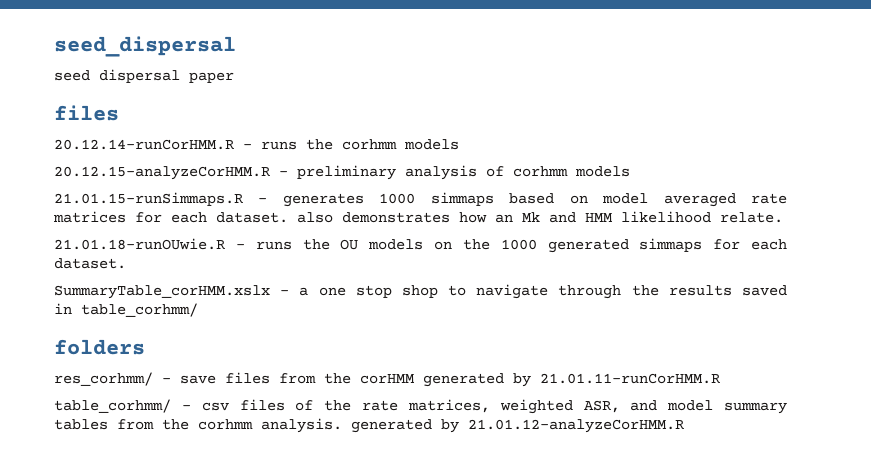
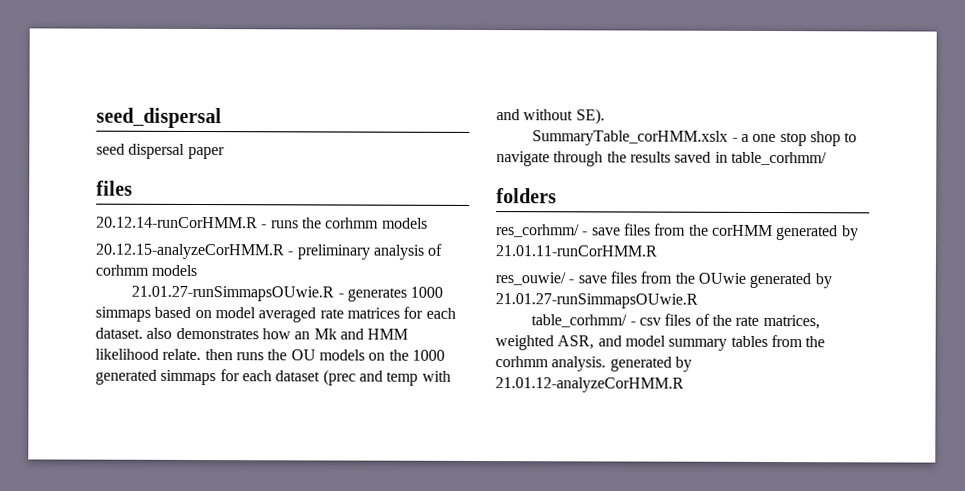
- 21.01.15-runSimmaps.R - generates 1000 simmaps based on model averaged rate matrices for each dataset. also demonstrates how an Mk and HMM likelihood relate.
- 21.01.18-runOUwie.R - runs the OU models on the 1000 generated simmaps for each dataset.
+ 21.01.27-runSimmapsOUwie.R - generates 1000 simmaps based on model averaged rate matrices for each dataset. also demonstrates how an Mk and HMM likelihood relate. then runs the OU models on the 1000 generated simmaps for each dataset (prec and temp with and without SE).
+ res_ouwie/ - save files from the OUwie generated by 21.01.27-runSimmapsOUwie.R

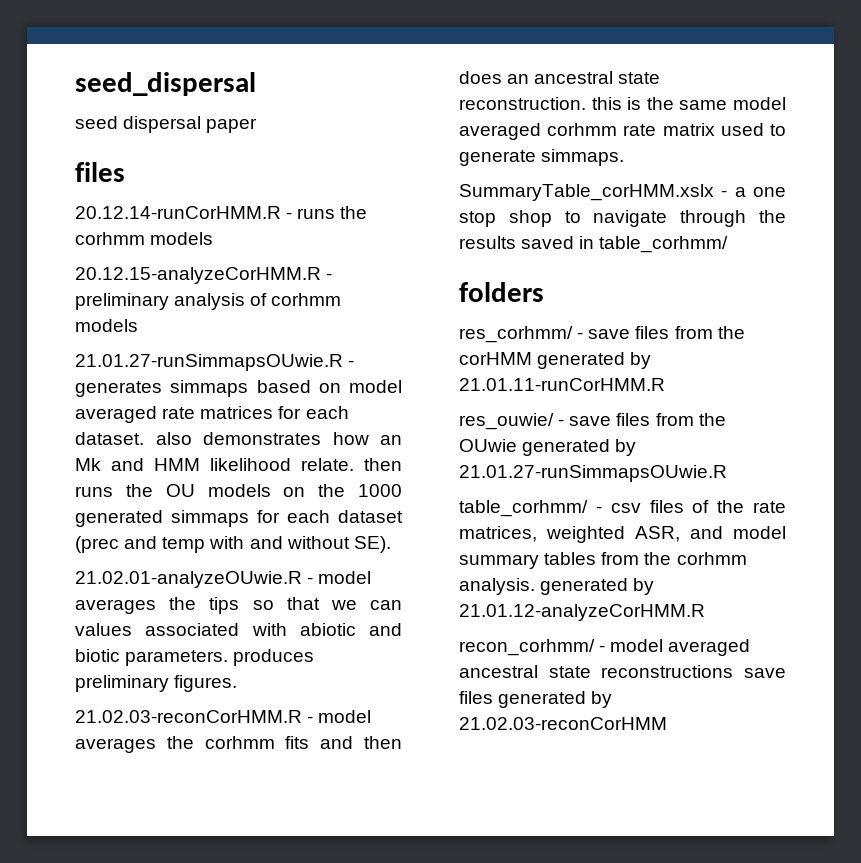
- 21.01.27-runSimmapsOUwie.R - generates 1000 simmaps based on model averaged rate matrices for each dataset. also demonstrates how an Mk and HMM likelihood relate. then runs the OU models on the 1000 generated simmaps for each dataset (prec and temp with and without SE).
+ 21.01.27-runSimmapsOUwie.R - generates simmaps based on model averaged rate matrices for each dataset. also demonstrates how an Mk and HMM likelihood relate. then runs the OU models on the 1000 generated simmaps for each dataset (prec and temp with and without SE).
+ 21.02.01-analyzeOUwie.R - model averages the tips so that we can values associated with abiotic and biotic parameters. produces preliminary figures.
+ 21.02.03-reconCorHMM.R - model averages the corhmm fits and then does an ancestral state reconstruction. this is the same model averaged corhmm rate matrix used to generate simmaps.
+ recon_corhmm/ - model averaged ancestral state reconstructions save files generated by 21.02.03-reconCorHMM

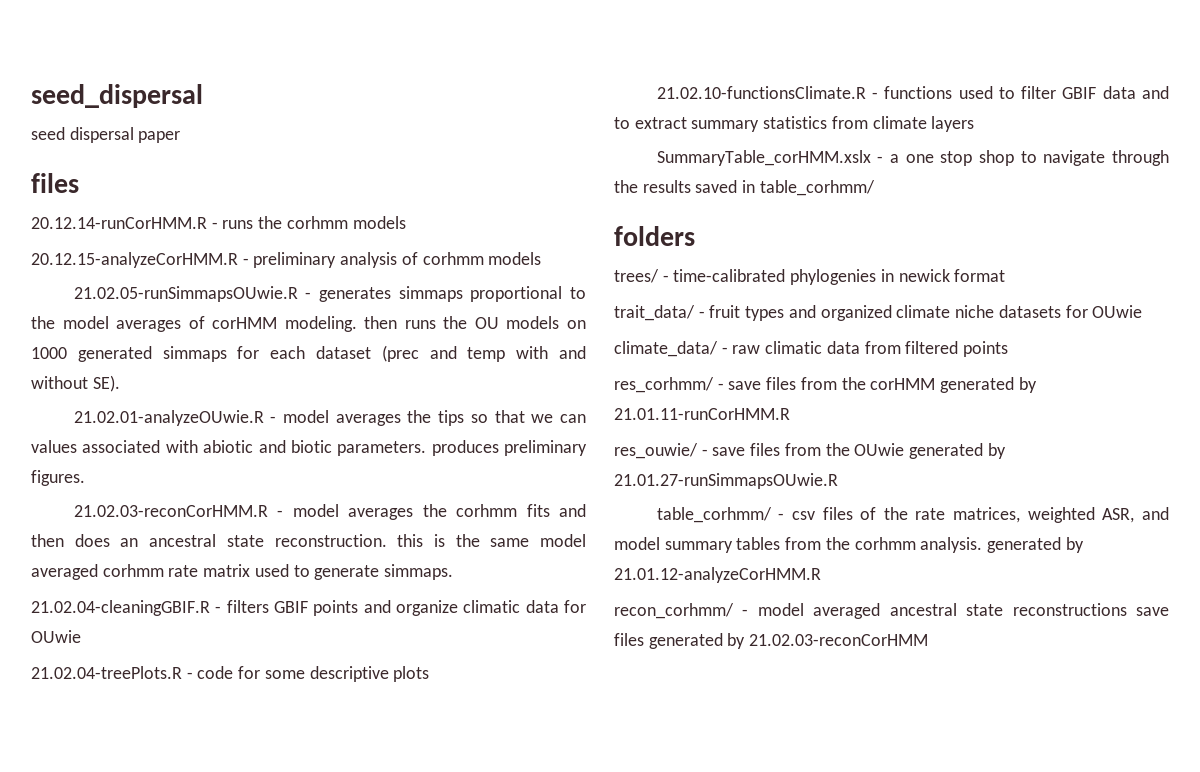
- 21.01.27-runSimmapsOUwie.R - generates simmaps based on model averaged rate matrices for each dataset. also demonstrates how an Mk and HMM likelihood relate. then runs the OU models on the 1000 generated simmaps for each dataset (prec and temp with and without SE).
+ 21.02.05-runSimmapsOUwie.R - generates simmaps proportional to the model averages of corHMM modeling. then runs the OU models on 1000 generated simmaps for each dataset (prec and temp with and without SE).
+ 21.02.04-cleaningGBIF.R - filters GBIF points and organize climatic data for OUwie
+ 21.02.04-treePlots.R - code for some descriptive plots
+ 21.02.10-functionsClimate.R - functions used to filter GBIF data and to extract summary statistics from climate layers
+ trees/ - time-calibrated phylogenies in newick format
+ trait_data/ - fruit types and organized climate niche datasets for OUwie
+ climate_data/ - raw climatic data from filtered points

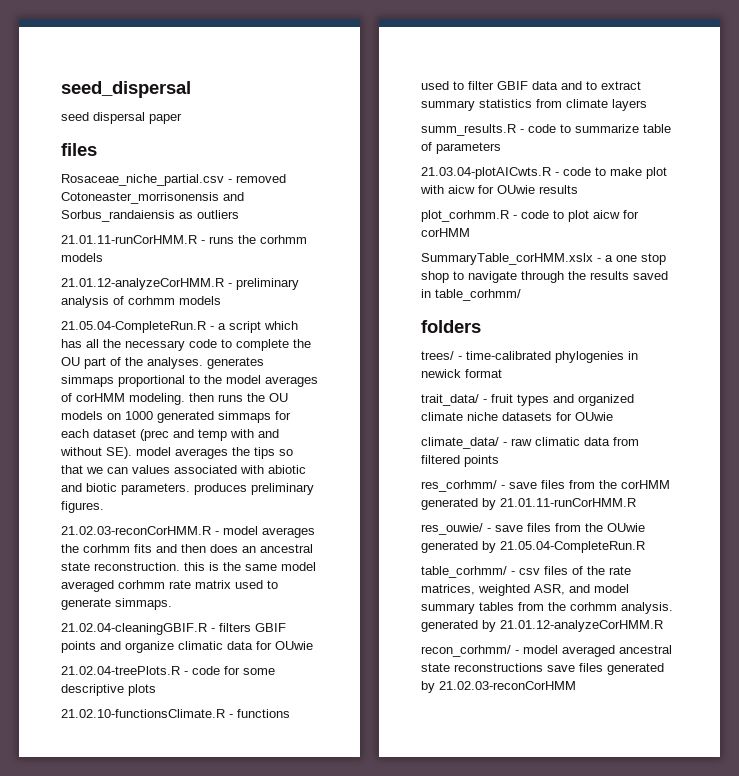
- 20.12.14-runCorHMM.R - runs the corhmm models
+ Rosaceae_niche_partial.csv - removed Cotoneaster_morrisonensis and Sorbus_randaiensis as outliers
+ 21.01.11-runCorHMM.R - runs the corhmm models
- 20.12.15-analyzeCorHMM.R - preliminary analysis of corhmm models
+ 21.01.12-analyzeCorHMM.R - preliminary analysis of corhmm models
- 21.02.05-runSimmapsOUwie.R - generates simmaps proportional to the model averages of corHMM modeling. then runs the OU models on 1000 generated simmaps for each dataset (prec and temp with and without SE).
- 21.02.01-analyzeOUwie.R - model averages the tips so that we can values associated with abiotic and biotic parameters. produces preliminary figures.
+ 21.05.04-CompleteRun.R - a script which has all the necessary code to complete the OU part of the analyses. generates simmaps proportional to the model averages of corHMM modeling. then runs the OU models on 1000 generated simmaps for each dataset (prec and temp with and without SE). model averages the tips so that we can values associated with abiotic and biotic parameters. produces preliminary figures.
+ summ_results.R - code to summarize table of parameters
+ 21.03.04-plotAICwts.R - code to make plot with aicw for OUwie results
+ plot_corhmm.R - code to plot aicw for corHMM
- res_ouwie/ - save files from the OUwie generated by 21.01.27-runSimmapsOUwie.R
+ res_ouwie/ - save files from the OUwie generated by 21.05.04-CompleteRun.R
+++++
### What you have to do
Transcribe the records above exactly, leaving every picture out of the copy.

### Answer to this task
- 21.01.15-runSimmaps.R - generates 1000 simmaps based on model averaged rate matrices for each dataset. also demonstrates how an Mk and HMM likelihood relate.
- 21.01.18-runOUwie.R - runs the OU models on the 1000 generated simmaps for each dataset.
+ 21.01.27-runSimmapsOUwie.R - generates 1000 simmaps based on model averaged rate matrices for each dataset. also demonstrates how an Mk and HMM likelihood relate. then runs the OU models on the 1000 generated simmaps for each dataset (prec and temp with and without SE).
+ res_ouwie/ - save files from the OUwie generated by 21.01.27-runSimmapsOUwie.R

- 21.01.27-runSimmapsOUwie.R - generates 1000 simmaps based on model averaged rate matrices for each dataset. also demonstrates how an Mk and HMM likelihood relate. then runs the OU models on the 1000 generated simmaps for each dataset (prec and temp with and without SE).
+ 21.01.27-runSimmapsOUwie.R - generates simmaps based on model averaged rate matrices for each dataset. also demonstrates how an Mk and HMM likelihood relate. then runs the OU models on the 1000 generated simmaps for each dataset (prec and temp with and without SE).
+ 21.02.01-analyzeOUwie.R - model averages the tips so that we can values associated with abiotic and biotic parameters. produces preliminary figures.
+ 21.02.03-reconCorHMM.R - model averages the corhmm fits and then does an ancestral state reconstruction. this is the same model averaged corhmm rate matrix used to generate simmaps.
+ recon_corhmm/ - model averaged ancestral state reconstructions save files generated by 21.02.03-reconCorHMM

- 21.01.27-runSimmapsOUwie.R - generates simmaps based on model averaged rate matrices for each dataset. also demonstrates how an Mk and HMM likelihood relate. then runs the OU models on the 1000 generated simmaps for each dataset (prec and temp with and without SE).
+ 21.02.05-runSimmapsOUwie.R - generates simmaps proportional to the model averages of corHMM modeling. then runs the OU models on 1000 generated simmaps for each dataset (prec and temp with and without SE).
+ 21.02.04-cleaningGBIF.R - filters GBIF points and organize climatic data for OUwie
+ 21.02.04-treePlots.R - code for some descriptive plots
+ 21.02.10-functionsClimate.R - functions used to filter GBIF data and to extract summary statistics from climate layers
+ trees/ - time-calibrated phylogenies in newick format
+ trait_data/ - fruit types and organized climate niche datasets for OUwie
+ climate_data/ - raw climatic data from filtered points

- 20.12.14-runCorHMM.R - runs the corhmm models
+ Rosaceae_niche_partial.csv - removed Cotoneaster_morrisonensis and Sorbus_randaiensis as outliers
+ 21.01.11-runCorHMM.R - runs the corhmm models
- 20.12.15-analyzeCorHMM.R - preliminary analysis of corhmm models
+ 21.01.12-analyzeCorHMM.R - preliminary analysis of corhmm models
- 21.02.05-runSimmapsOUwie.R - generates simmaps proportional to the model averages of corHMM modeling. then runs the OU models on 1000 generated simmaps for each dataset (prec and temp with and without SE).
- 21.02.01-analyzeOUwie.R - model averages the tips so that we can values associated with abiotic and biotic parameters. produces preliminary figures.
+ 21.05.04-CompleteRun.R - a script which has all the necessary code to complete the OU part of the analyses. generates simmaps proportional to the model averages of corHMM modeling. then runs the OU models on 1000 generated simmaps for each dataset (prec and temp with and without SE). model averages the tips so that we can values associated with abiotic and biotic parameters. produces preliminary figures.
+ summ_results.R - code to summarize table of parameters
+ 21.03.04-plotAICwts.R - code to make plot with aicw for OUwie results
+ plot_corhmm.R - code to plot aicw for corHMM
- res_ouwie/ - save files from the OUwie generated by 21.01.27-runSimmapsOUwie.R
+ res_ouwie/ - save files from the OUwie generated by 21.05.04-CompleteRun.R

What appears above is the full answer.